Trying to navigate through Medicare coverage is sometimes a challenge. Most beneficiaries want to know they’re covered if something happens to them, but they might be so focused on learning about physical health benefits that they neglect to consider what will happen if they need mental health care.
The part of Medicare that covers the mental health wellness services you need can change, but many mental health care needs are covered. This includes outpatient, inpatient and medication. The key to coverage is that the services must be medically necessary due to mental illness.
How Are Inpatient Stays for Mental Health Care Services Handled?
Inpatient stays for mental health services are covered by Medicare Part A hospital insurance. Individuals are eligible for up to 190 days of mental health hospitalization in their lifetime. Patients are responsible for covering a deductible when they receive inpatient hospitalization. The deductible varies from one year to another. You also have to pay for your portion of the health professional’s bills that accrue during the stay.
The out-of-pocket costs for the deductible for inpatient mental health care is per stay at the psychiatric hospital, not per year. It resets once you’ve been out of the hospital for at least 60 consecutive days. This means that if you’re discharged and readmitted prior to being out for 60 days, you won’t have a new deductible to pay for the second hospital stay.

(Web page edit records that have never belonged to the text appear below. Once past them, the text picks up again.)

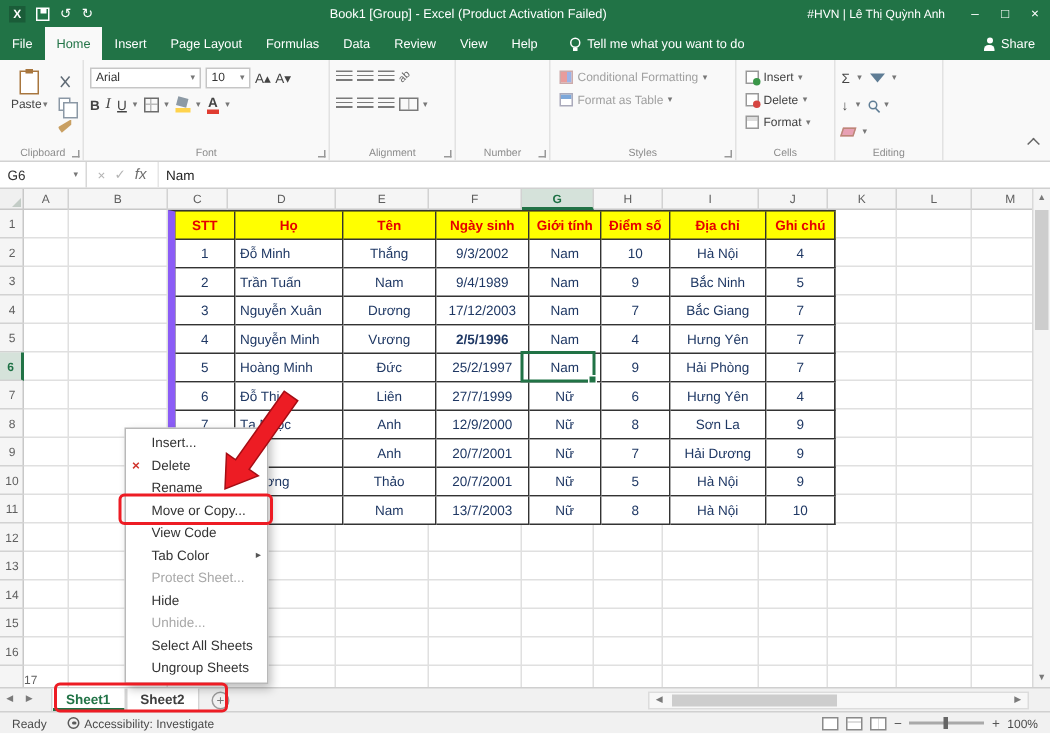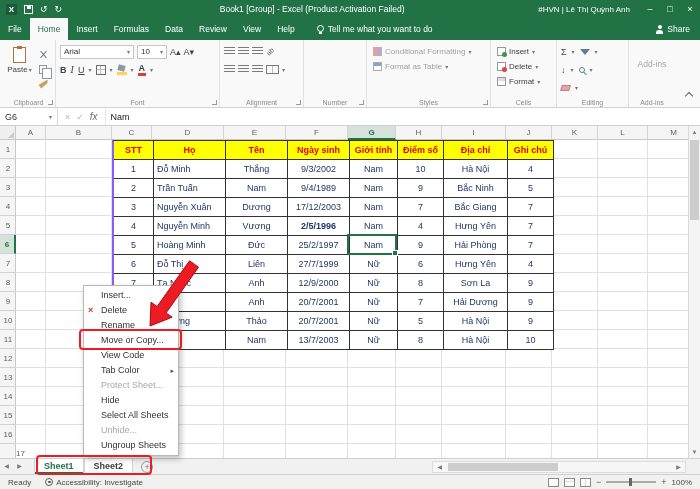"Page Layout" div.rtab { html: none -> <div>Page Layout</div> }
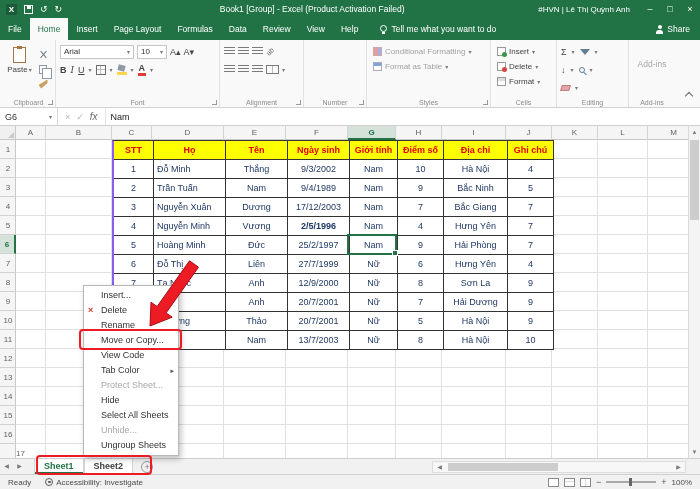"Add-ins" div.group { html: <div> <div> <span>Add-ins</span> </div> <div><span>Add-ins</span></div> </div> -> none }
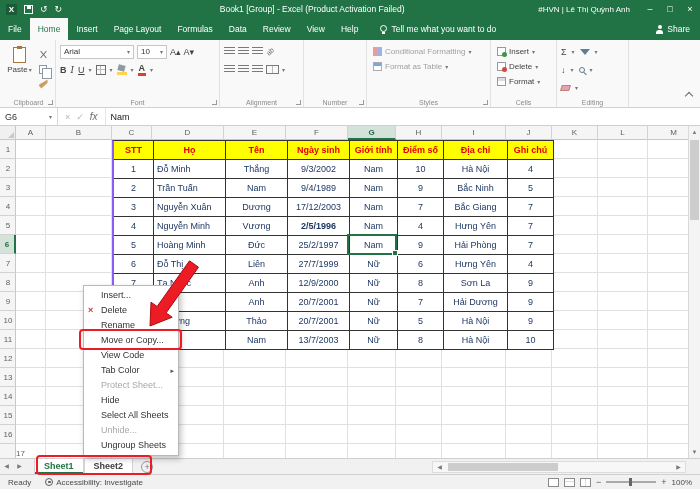"STT" #dtable { border-left: 2px solid #8b5cf6 -> 5px solid #8b5cf6 }
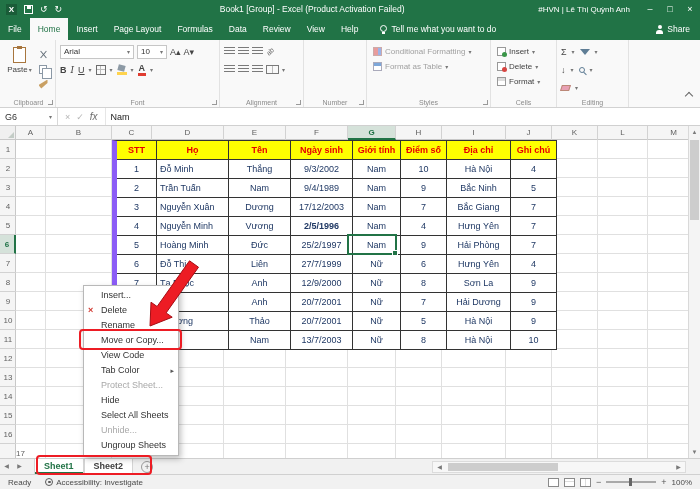"Select All Sheets" div.mi { order: before "Unhide..." -> after "Unhide..." }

You also have to remember that some inpatient stays have a coinsurance payment. These start on day 61 of being hospitalized during a benefit period. It increases on day 91 to either a lifetime reserve day rate or a full patient responsibility rate. You have 60 lifetime reserve days to use over the course of your life. Once those are exhausted, you pay for the full stay starting at day 91.
How Are Outpatient Mental Health Services Covered?
Outpatient mental health care, including diagnostic tests for mental health conditions, one annual depression screening, partial hospitalization, psychiatric evaluations, therapy, medication management, counseling and substance abuse treatment, are covered under Medicare Part B’s mental health coverage. Family counseling, group therapy, group psychotherapy and similar services are also covered. These can be provided by clinical psychologists, clinical social workers, nurse practitioners, physician assistants, nurse specialists and other mental health treatment professionals.
The Medicare Part B covers 80% of the amount Medicare approves for these services, so you’d be responsible for any remaining balance. You also have to ensure that you’re taking care of the Medicare Part B deductible for your plan before Part B covers its portion.
Are Medications Covered Through Mental Health Benefits?
You can review the formulary that’s published by your prescription drug plan provider to determine what medications, including antidepressants, are covered for mental health care. The drugs Medicare pays for are set by Medicare but administered by your Part D medical insurance companies. Many are covered with the standard medication deductible and copayment rates. Some may require that you try other options before you start on them. Your mental health care provider and pharmacy can tell you more about your prescription drug coverage options.
What Else Should You Know?
Medicare covers services from providers who accept the insurance. It’s imperative that you ask any provider you’re working with if they accept Medicare. Any questions should be directed toward your Medicare plan. You can also turn to Medicare.gov or the website for Medicare Advantage Plans.